▶ WORK INSTRUCTIONS:
All records below are to be duplicated exactly, with every picture excluded.

▶ INPUT DATA:
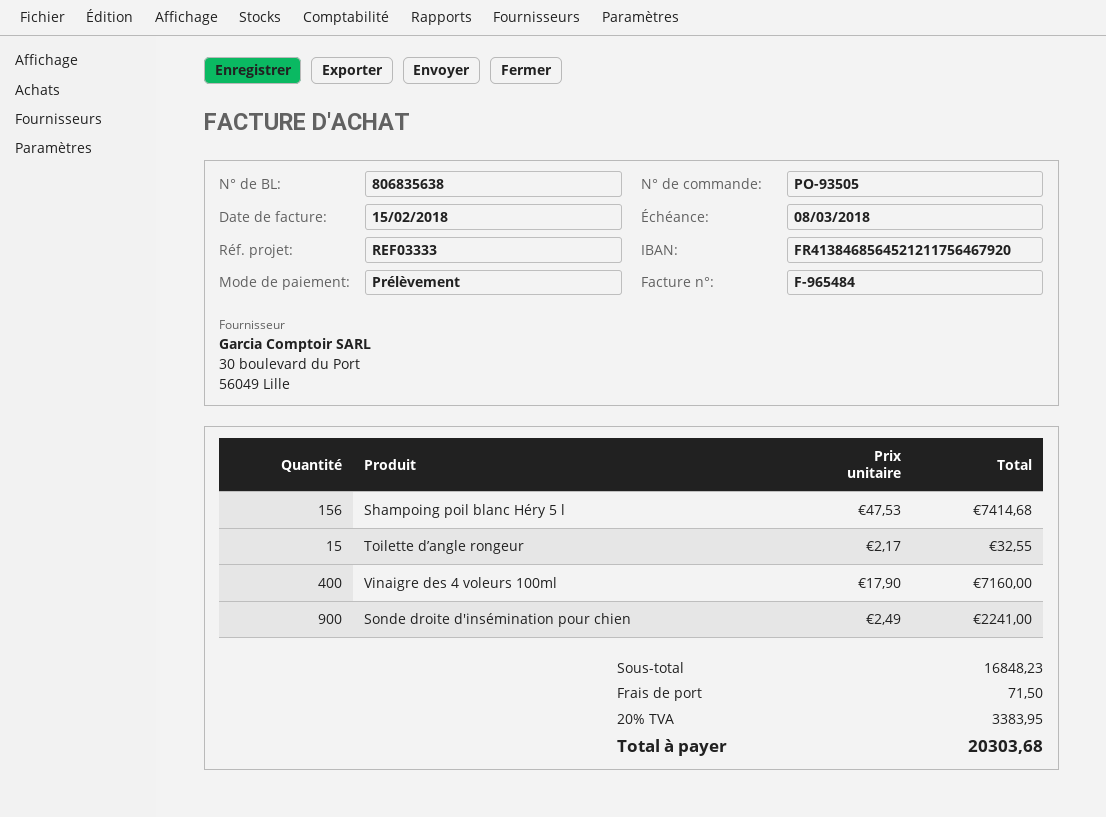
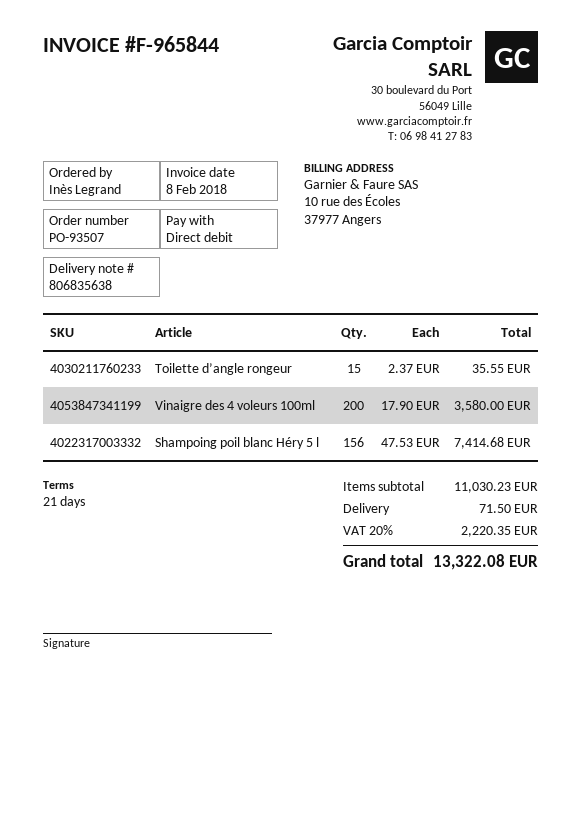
order number: PO-93505 -> PO-93507
invoice number: F-965484 -> F-965844
invoice date: 2018-02-15 -> 2018-02-08
Toilette d’angle rongeur: 15 x 2.17 = 32.55 -> 15 x 2.37 = 35.55
Vinaigre des 4 voleurs 100ml: 400 x 17.90 = 7160.00 -> 200 x 17.90 = 3580.00
Sonde droite d'insémination pour chien: 900 x 2.49 = 2241.00 -> none
subtotal: 16848.23 -> 11030.23
tax: 20% = 3383.95 -> 20% = 2220.35
total: 20303.68 -> 13322.08

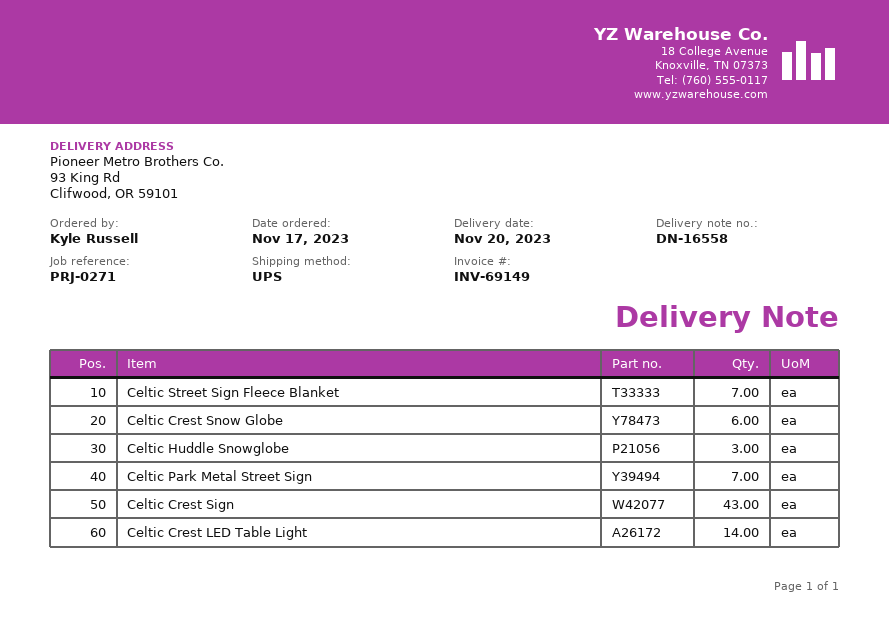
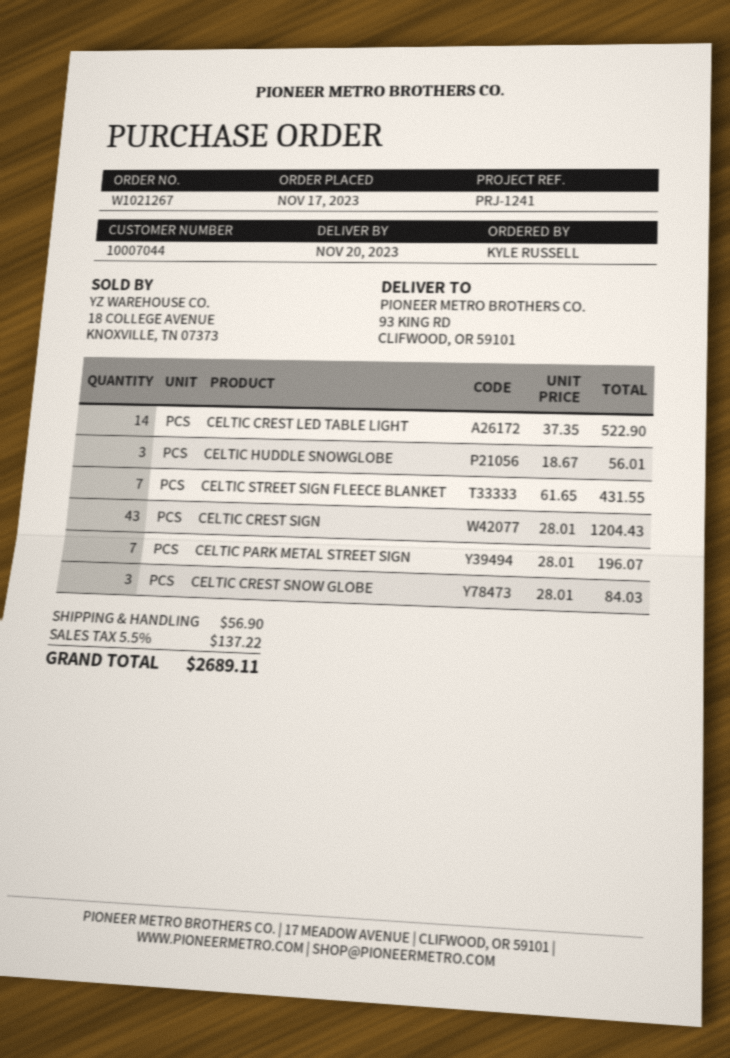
reference: PRJ-0271 -> PRJ-1241
Celtic Crest Snow Globe: 6 -> 3

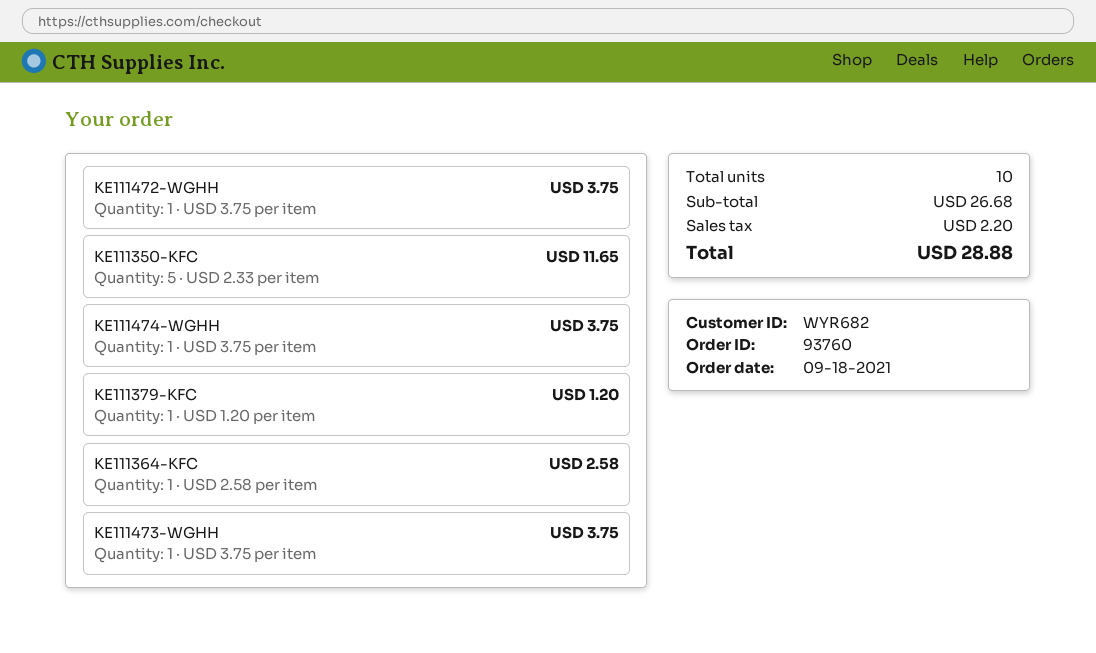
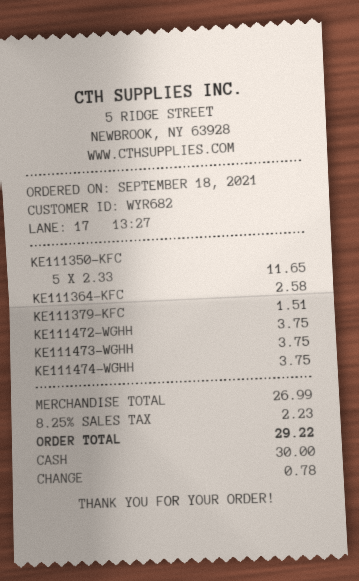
KE111379-KFC: 1 x 1.20 = 1.20 -> 1 x 1.51 = 1.51
subtotal: 26.68 -> 26.99
tax: 2.20 -> 2.23
total: 28.88 -> 29.22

▶ RESPONSE FOR THIS EXERCISE:
order number: PO-93505 -> PO-93507
invoice number: F-965484 -> F-965844
invoice date: 2018-02-15 -> 2018-02-08
Toilette d’angle rongeur: 15 x 2.17 = 32.55 -> 15 x 2.37 = 35.55
Vinaigre des 4 voleurs 100ml: 400 x 17.90 = 7160.00 -> 200 x 17.90 = 3580.00
Sonde droite d'insémination pour chien: 900 x 2.49 = 2241.00 -> none
subtotal: 16848.23 -> 11030.23
tax: 20% = 3383.95 -> 20% = 2220.35
total: 20303.68 -> 13322.08

reference: PRJ-0271 -> PRJ-1241
Celtic Crest Snow Globe: 6 -> 3

KE111379-KFC: 1 x 1.20 = 1.20 -> 1 x 1.51 = 1.51
subtotal: 26.68 -> 26.99
tax: 2.20 -> 2.23
total: 28.88 -> 29.22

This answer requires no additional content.